I am trying to choose angular velocities for each of the four motors to result in a desired 2D linear velocity vector as well as an angular velocity for the whole robot. For simplicity, I have reduced this problem to the following diagram, where each wheel contributes a velocity vector to the system with magnitude $a$, $b$, $c$, and $d$ respectively.

Note that this is kind of like an extended force diagram, but I can only control motor velocity (speed and direction), and so it doesn't make sense to use forces for my application.

The vector $[x, y]$ is the desired instantaneous velocity vector (fixed to the robot), and $\omega$ is the desired instantaneous angular velocity.

enter image description here

Say the distance of each wheel from the center of the robot is constant $r$. Then, I believe \begin{align*} \omega=\frac{a+b+c+d}{4r}\\ \end{align*}

Also, $x=(c-a)$ and $y=(b-d)$.

Therefore, $a=(c-x)$, $b=(d+y)$, $c=(a+x)$, and $d=(b-y)$. Substituting into the equation for $\omega$, we have:

\begin{align*} \omega&=\frac{a+b+c+d}{4r}\\ &=\frac{(c-x)+b+c+(b-y)}{4r}\\ 4r\omega&=2(c+b)-x-y\\ \frac{4r\omega+x+y}{2}&=c+b\\ \end{align*} and \begin{align*} \omega&=\frac{a+b+c+d}{4r}\\ &=\frac{a+(d+y)+(a+x)+d}{4r}\\ 4r\omega&=2(a+d)+x+y\\ \frac{4r\omega-x-y}{2}&=a+d\\ \end{align*}

Since everything on the left side of these two equations is given, we can introduce constants $m$ and $n$, where $m=\frac{4r\omega-x-y}{2}$ and $n=\frac{4r\omega+x+y}{2}$. Then, we simply have $a+d=m$ and $b+c=n$.

I then proceeded to find the values of $a$ and $b$ such that the squared differences between each motor value and the average motor value were minimized. I did this because each motor has a max speed, and so if max$(a,b,c,d)$ were above that max speed I would have to multiply all of the motor speeds by $\bigg( \frac{\text{max power}}{\text{max}(a,b,c,d)} \bigg)$. This would keep the direction of the desired vectors, but would reduce the magnitudes to be attainable.
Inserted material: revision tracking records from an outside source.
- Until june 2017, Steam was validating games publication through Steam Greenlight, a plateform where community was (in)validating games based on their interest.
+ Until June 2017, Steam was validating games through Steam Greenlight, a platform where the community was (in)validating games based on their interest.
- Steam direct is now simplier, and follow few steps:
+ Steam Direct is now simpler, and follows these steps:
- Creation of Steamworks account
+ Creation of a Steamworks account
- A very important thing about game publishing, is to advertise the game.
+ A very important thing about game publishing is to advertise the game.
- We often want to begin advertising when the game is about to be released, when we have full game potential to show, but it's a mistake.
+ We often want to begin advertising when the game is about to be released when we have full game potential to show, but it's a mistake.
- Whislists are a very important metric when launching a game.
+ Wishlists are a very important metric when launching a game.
Minimizing the sum of the squared deviances should minimize the amount that I will have to scale down all of the speeds. In other words, I minimized the following with respect to $a$ and $b$:

\begin{align*} &\hspace{0.6cm} (a-\text{avg})^2+(b-\text{avg})^2+(c-\text{avg})^2+(d-\text{avg})^2 \\\\ &=(a-\tfrac{a+b+c+d}{4})^2+(b-\tfrac{a+b+c+d}{4})^2+(c-\tfrac{a+b+c+d}{4})^2+d-\tfrac{a+b+c+d}{4})^2 \\\\ &=(a-\tfrac{a+b+(n-b)+(m-a)}{4})^2+(b-\tfrac{a+b+(n-b)+(m-a)}{4})^2+((n-b)-\tfrac{a+b+(n-b)+(m-a)}{4})^2+((m-a)-\tfrac{a+b+(n-b)+(m-a)}{4})^2 \\\\ \end{align*}

If you do out the partials (or use Wolfram Alpha) you get $a=\frac{m}{2}$ and $b=\frac{n}{2}$, and then you can solve for $c=\frac{n}{2}$ and $d=\frac{m}{2}$.
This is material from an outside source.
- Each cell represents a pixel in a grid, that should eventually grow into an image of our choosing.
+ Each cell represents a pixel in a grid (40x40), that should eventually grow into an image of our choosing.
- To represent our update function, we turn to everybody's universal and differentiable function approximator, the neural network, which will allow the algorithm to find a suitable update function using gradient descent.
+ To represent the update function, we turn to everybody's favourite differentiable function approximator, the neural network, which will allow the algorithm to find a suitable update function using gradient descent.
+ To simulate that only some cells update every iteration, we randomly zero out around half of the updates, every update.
The problem is, when I test this out, I get a peculiar result. If I plug in $x=100$, $y=0$, and $\omega=100$, I get $m=(200r-50)$ and $n=(200r+50)$. So using my previously derived formulae, $[a,b,c,d]=[100r-25,100r+25,100r+25,100r-25]$ which works when plugged into the equations $a+d=m$ and $b+c =n$, but yields $[x,y,\omega]=[50,50,100]\neq [100,0,100]$. Are the steps to get (a+d) and (b+c) in terms of $x$, $y$, and $\omega$ not reversible? How can I attain my goal?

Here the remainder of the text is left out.